In 2015 IDW Publishing produced a mini series called Planet of the Apes - The Primate Directive where the crew of the TOS Enterprise followed a Klingon ship into the universe of Beneath the Planet of the Apes which the Klingons are trying to use as a way to get around the Organian Treaty by expanding their empire into another universe. Both crews of the Enterprise and Klingon ship become behind the scenes characters in the events of Beneath the Planet of the Apes. A tricorder with the sling-shot effect is left behind and is used by Dr. Milo to allow the spaceship he, Cornelius, and Zira are in to travel back through time.

==Release==
The film opened May 26, 1970 at Loew's Beverly Theatre in Los Angeles and opened two days later at Loew's State II and Loew's Orpheum theatres in New York and a day later at the Roosevelt Theatre in Chicago. The film was a surprise runaway success and a sequel was rushed into production. The film grossed $250,000 in its opening week from 4 theaters finishing 9th at the US box office. It reached number one in its sixth week of release with a gross of $863,500. It grossed $19 million at the U.S. and Canadian box office. According to Fox records the film required $8,100,000 in theatrical rentals to break even and by 11 December 1970 had made worldwide rentals of $13,825,000 so made a profit to the studio.

==Reception==
A. H. Weiler of The New York Times wrote that the film was "proof, in living color, that Heston is vulnerable and that a sequel to striking science fiction can be pretty juvenile." Variety panned the film as "hokey and slapdash," adding, "The dialog, acting and direction are substandard." Gene Siskel of the Chicago Tribune gave the film two stars out of four:
Missing from the sequel is much of the droll humor of the original as well as the adventure.
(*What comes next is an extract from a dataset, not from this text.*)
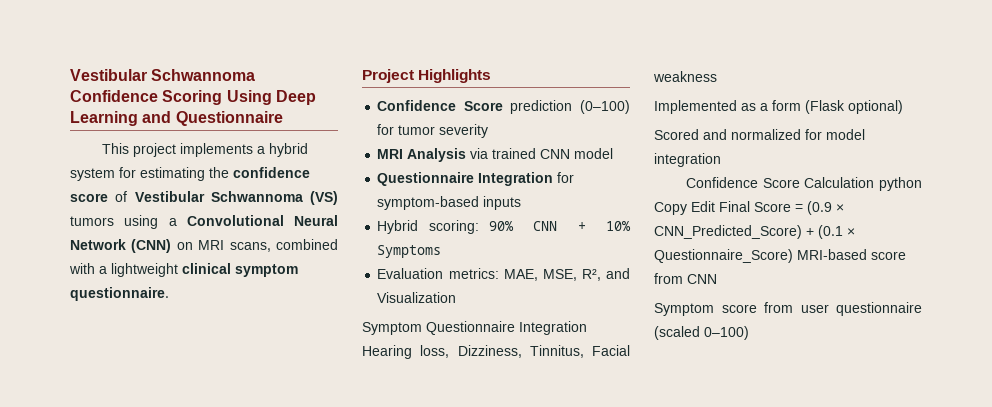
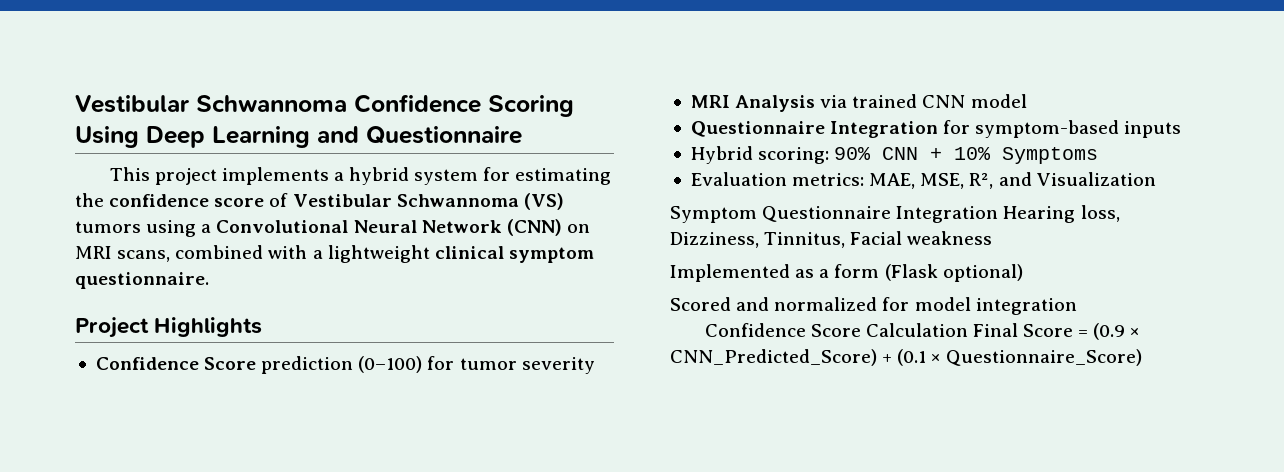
- Confidence Score Calculation python Copy Edit Final Score = (0.9 × CNN_Predicted_Score) + (0.1 × Questionnaire_Score) MRI-based score from CNN
- Symptom score from user questionnaire (scaled 0–100)
+ Confidence Score Calculation Final Score = (0.9 × CNN_Predicted_Score) + (0.1 × Questionnaire_Score)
It was a gross error to try to give the series a moral.
 Kevin Thomas of the Los Angeles Times called it a "striking, imaginative picture," adding, "Director Ted Post, writers Mort Abrahams and Paul Dehn are to be congratulated for sounding so timely a toll of doom in such an entertaining context." Gary Arnold of The Washington Post wrote that the film was:
...inferior in every respect to its predecessora condition common to virtually every sequel in movie historybut it's reasonably entertaining and fast-moving, a good enough Saturday matinee kind of movie.
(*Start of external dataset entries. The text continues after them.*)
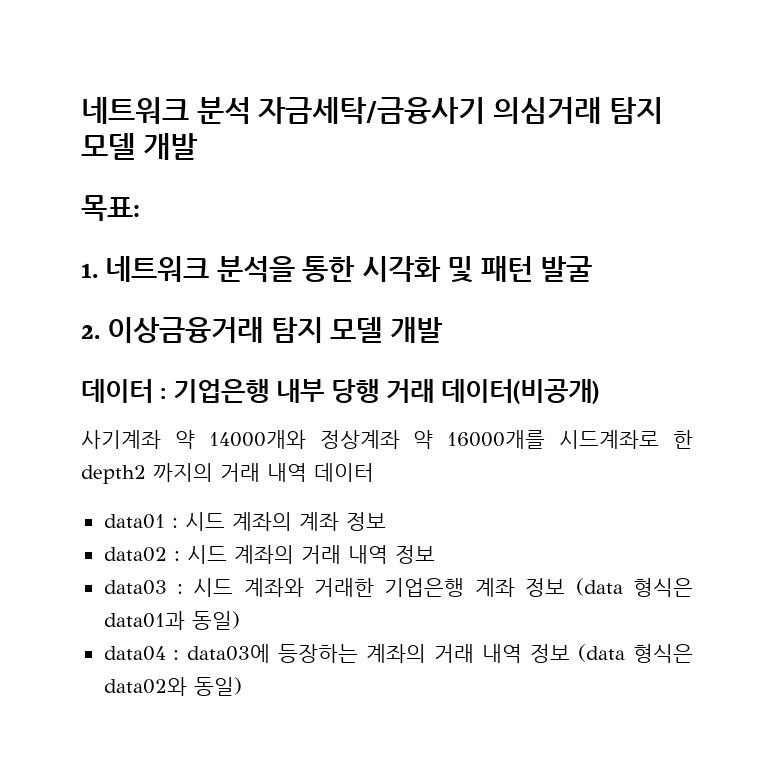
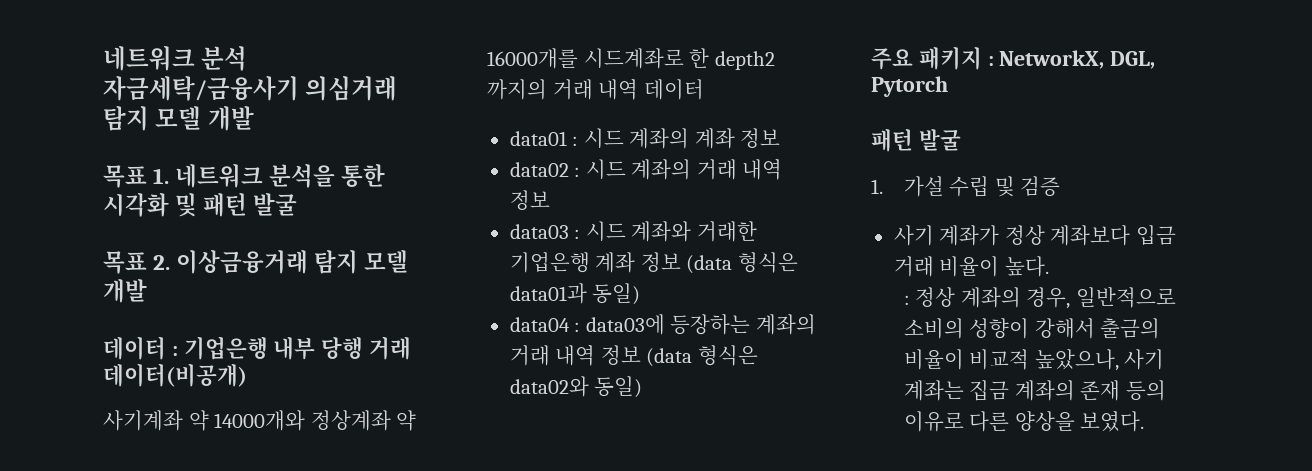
- 목표:
- 1. 네트워크 분석을 통한 시각화 및 패턴 발굴
+ 목표 1. 네트워크 분석을 통한 시각화 및 패턴 발굴
- 2. 이상금융거래 탐지 모델 개발
+ 목표 2. 이상금융거래 탐지 모델 개발
+ 주요 패키지 : NetworkX, DGL, Pytorch
+ 패턴 발굴
+ 1. 가설 수립 및 검증
+ 사기 계좌가 정상 계좌보다 입금 거래 비율이 높다.
+ : 정상 계좌의 경우, 일반적으로 소비의 성향이 강해서 출금의 비율이 비교적 높았으나, 사기 계좌는 집금 계좌의 존재 등의 이유로 다른 양상을 보였다.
 The Monthly Film Bulletin declared:
Certainly it's nice to see some of the magnificent settings again, and most of the acting is of a high standard; but this isn't enough to transcend the script's limitations or the virtual annihilation of the original's deftly constructed atmosphere.

Frederick S. Clarke in Cinefantastique said:All technical departments are up to the standard of the previous film, and the special effects are much more plentiful. Beneath the Planet of the Apes is the finest film that could possibly be made given Planet of the Apes as a premise. Keep it in that perspective and you’ll enjoy it.The film holds a 37% rating at the review aggregation website Rotten Tomatoes based on 30 reviews, with an average grade of 5.1 out of 10. The consensus states: "Beneath the Planet of the Apes offers more action than its predecessor -- unfortunately, at the expense of the social subtext that elevates the franchise's best entries." On Metacritic, the film received an average score of 46 out of 100 based on 9 critics, indicating "mixed or average reviews."